Take the material below and reproduce, word for word, only the lines from the line with "font-weight: 400 ->" through the line with "html: <div>Passive radiator</div>".

Record set
□ □ □ □ □ □ □
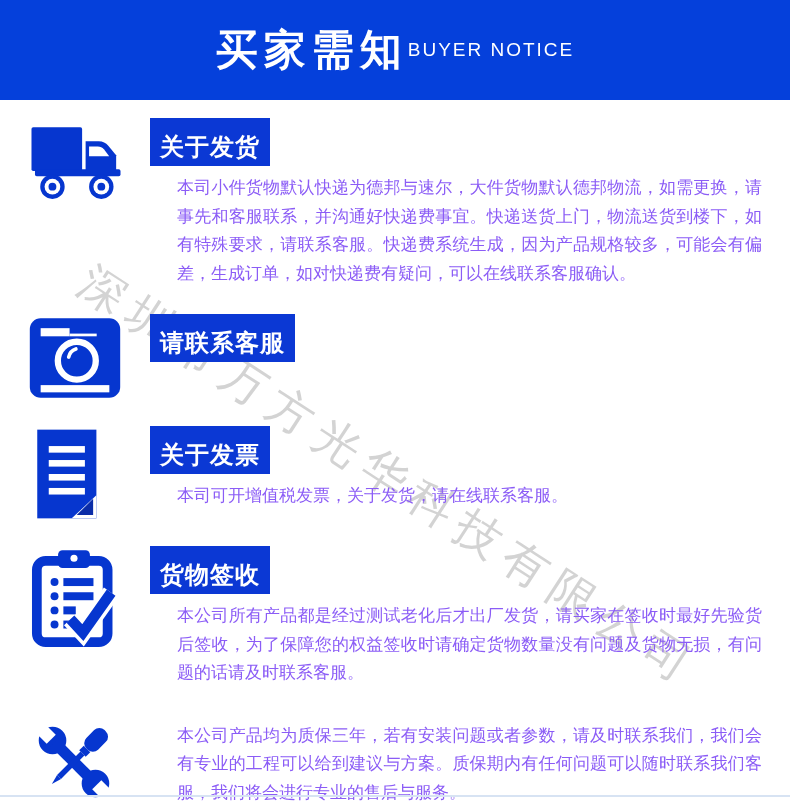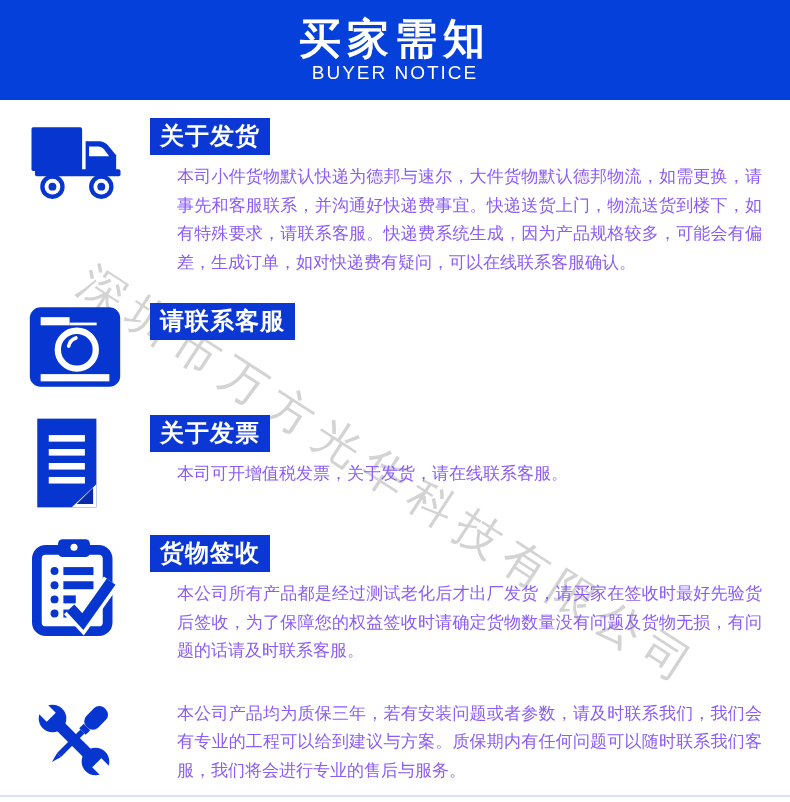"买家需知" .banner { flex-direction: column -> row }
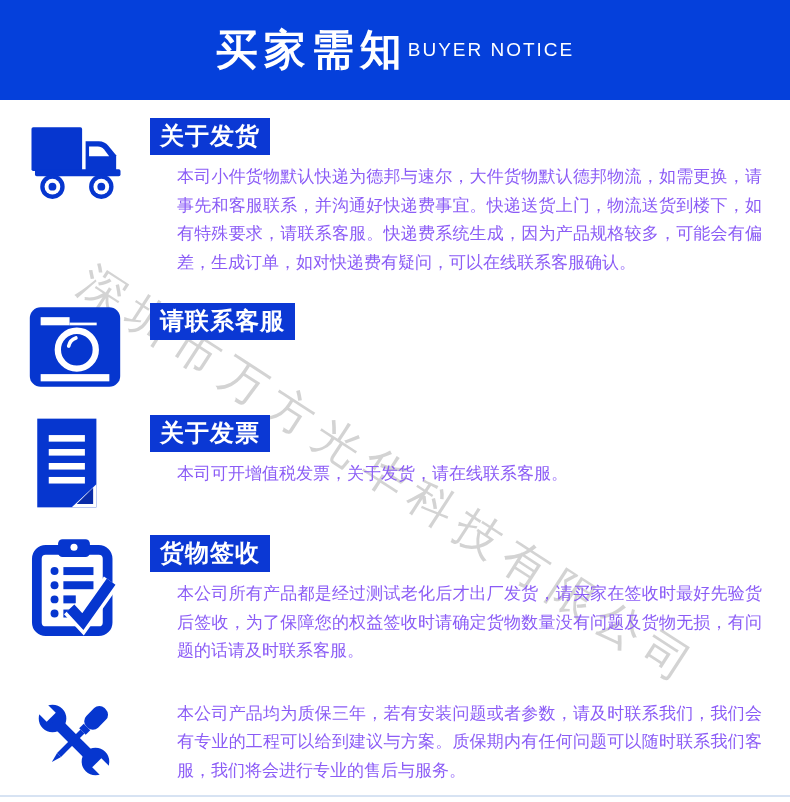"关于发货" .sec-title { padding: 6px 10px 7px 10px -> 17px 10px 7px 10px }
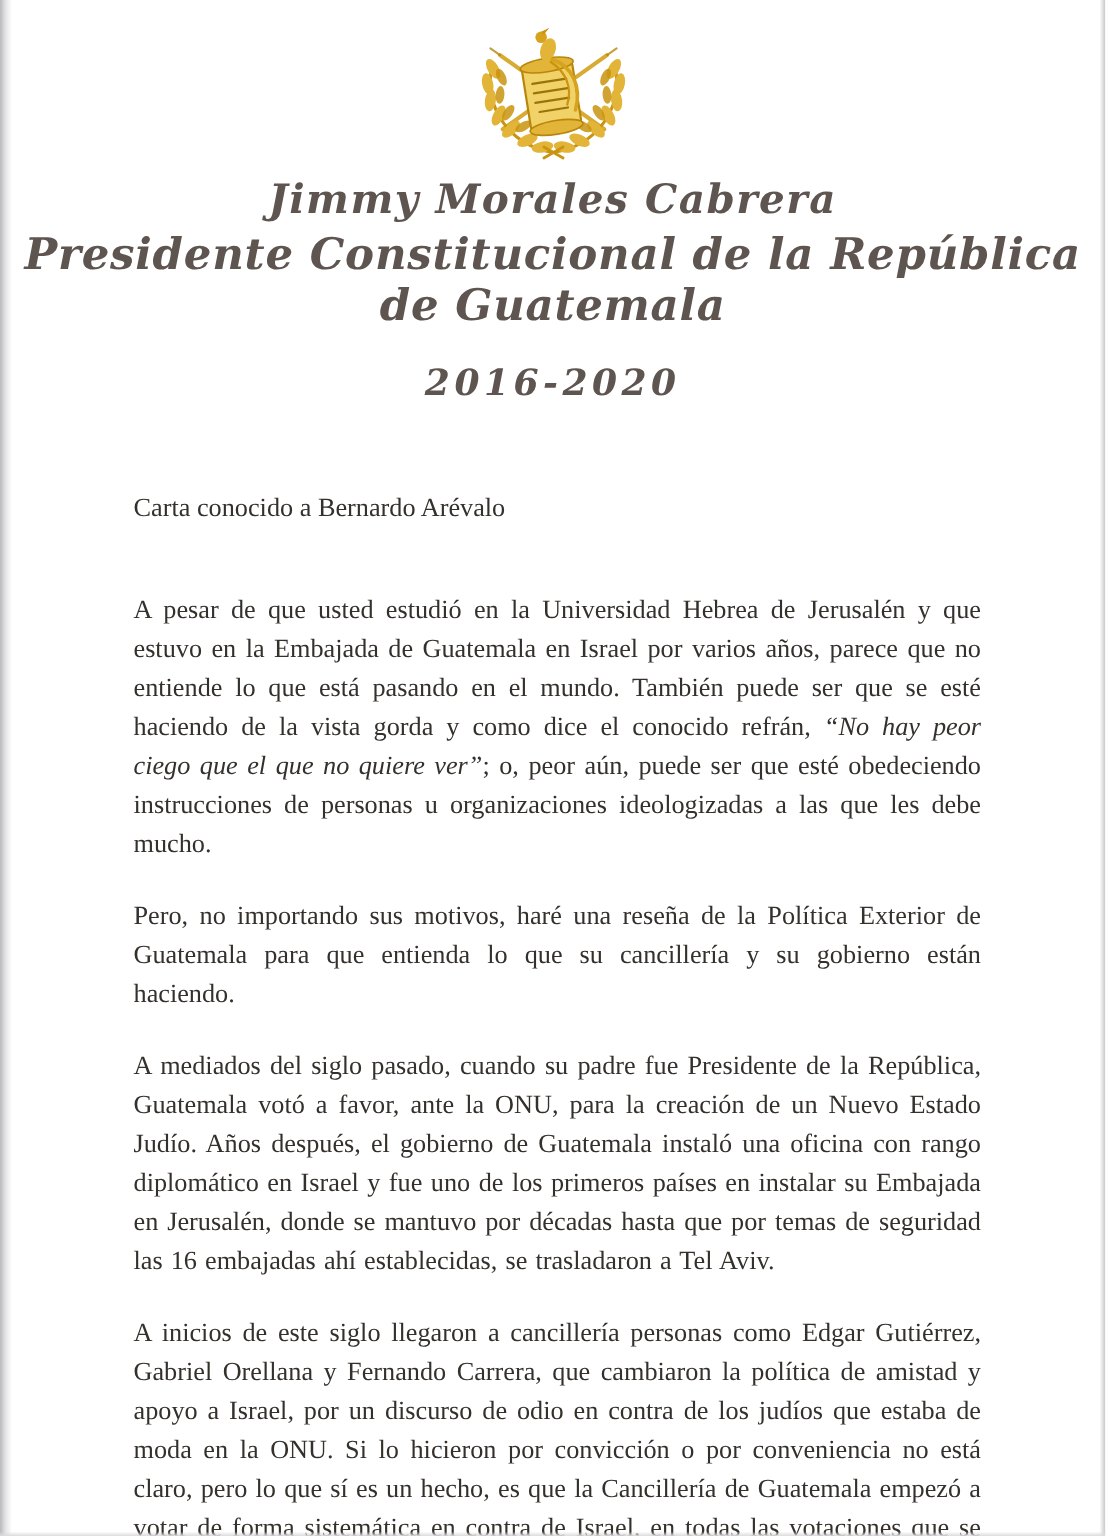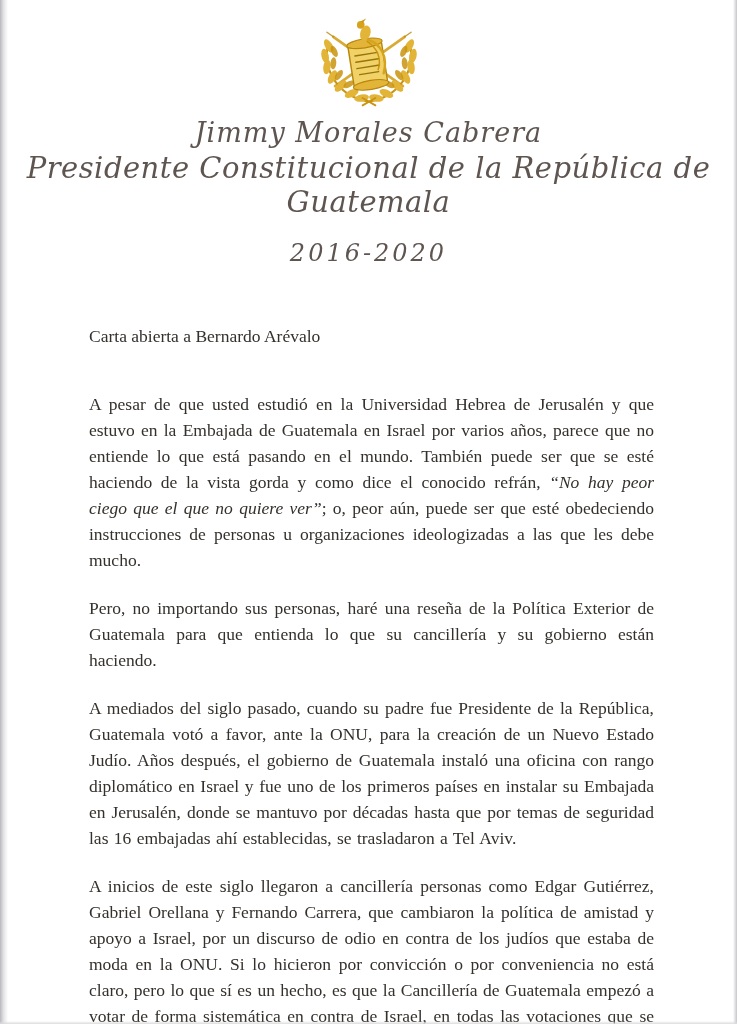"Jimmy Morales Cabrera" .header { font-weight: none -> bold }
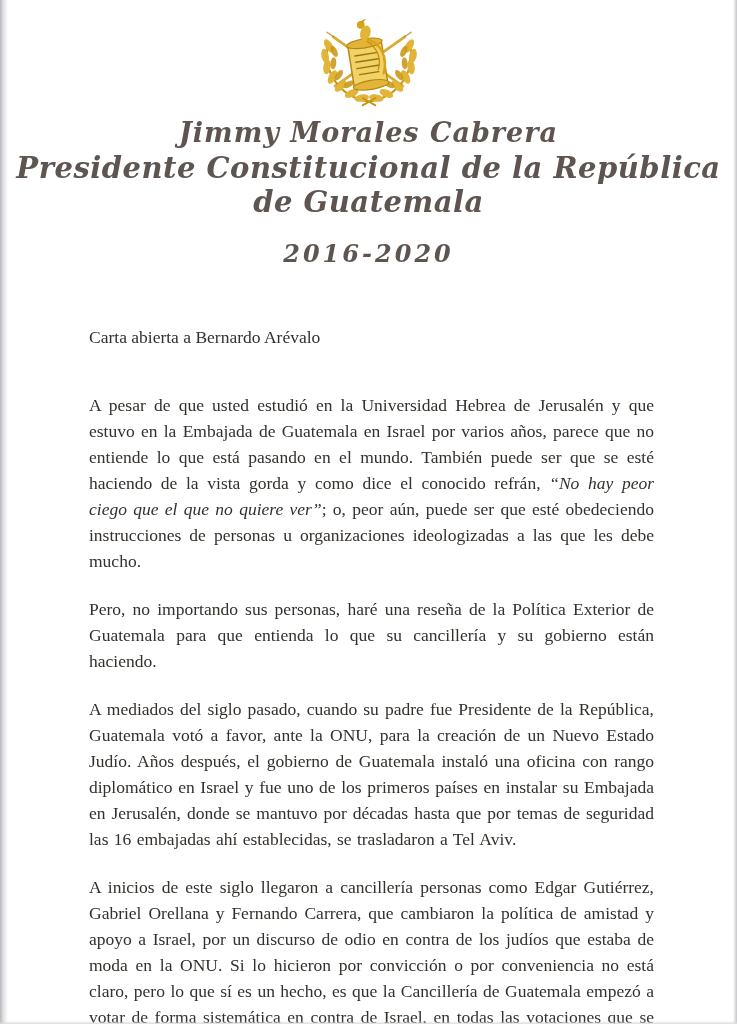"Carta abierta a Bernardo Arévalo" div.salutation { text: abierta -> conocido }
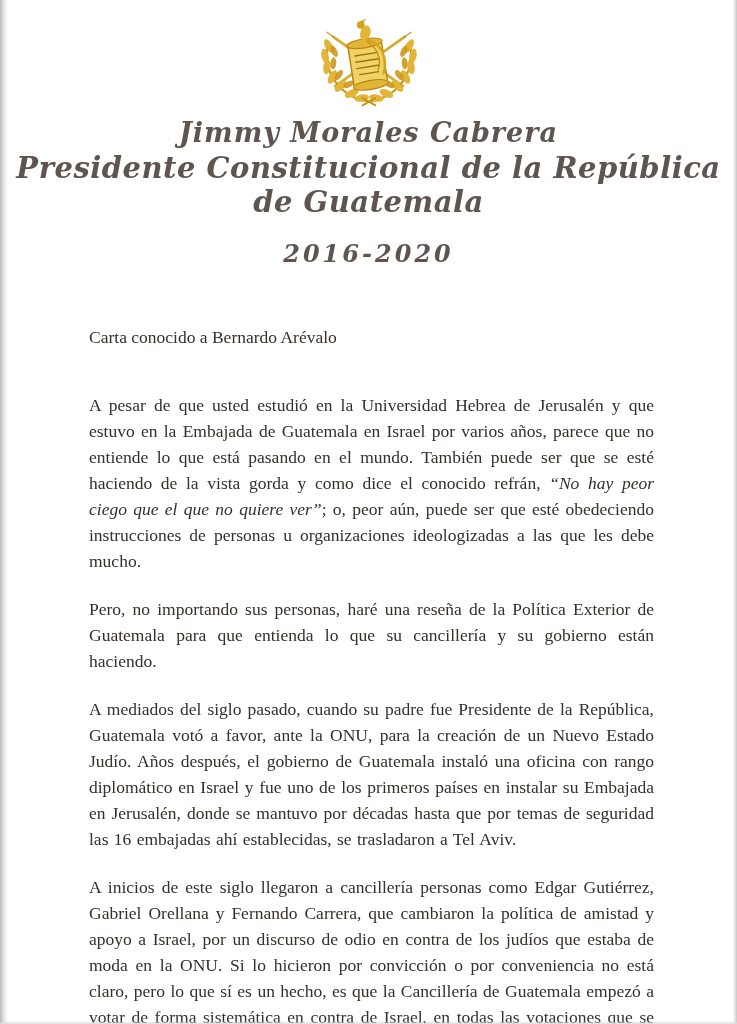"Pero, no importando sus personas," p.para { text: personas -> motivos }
□ □ □ □ □ □ □
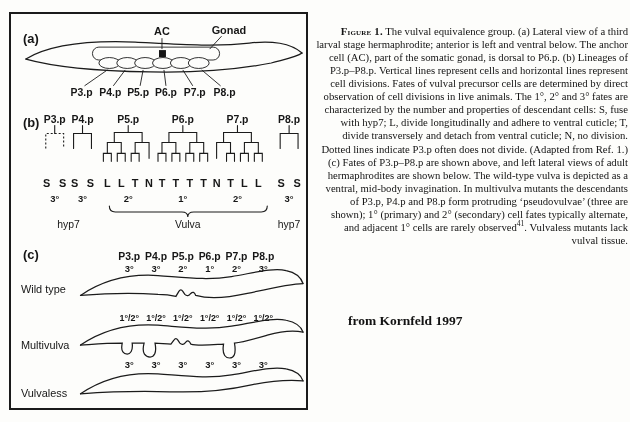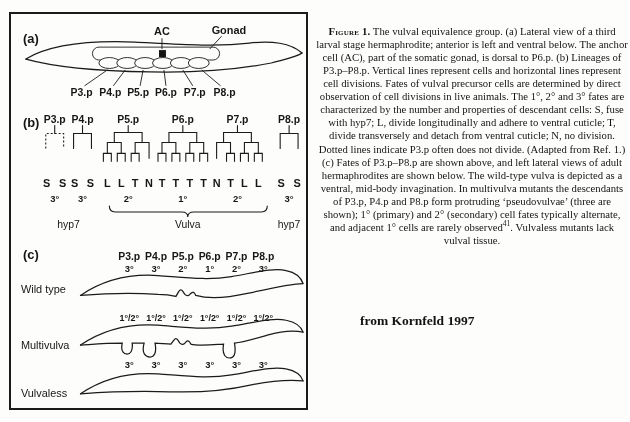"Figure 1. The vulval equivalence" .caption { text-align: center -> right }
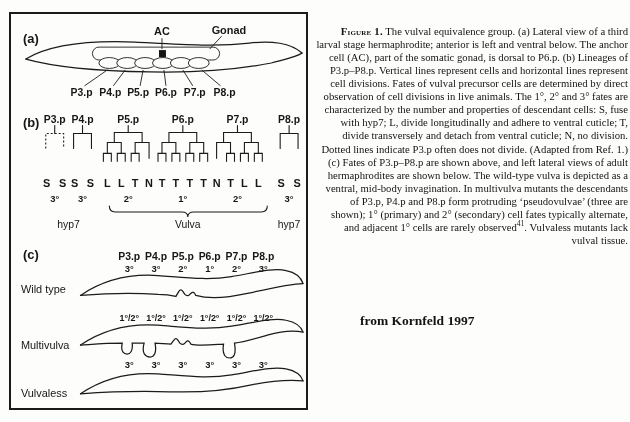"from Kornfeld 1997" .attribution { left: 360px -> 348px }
□ □ □ □ □ □ □
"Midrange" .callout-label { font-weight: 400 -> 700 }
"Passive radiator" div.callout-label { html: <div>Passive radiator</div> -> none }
□ □ □ □ □ □ □
Answer to this problem
"Midrange" .callout-label { font-weight: 400 -> 700 }
"Passive radiator" div.callout-label { html: <div>Passive radiator</div> -> none }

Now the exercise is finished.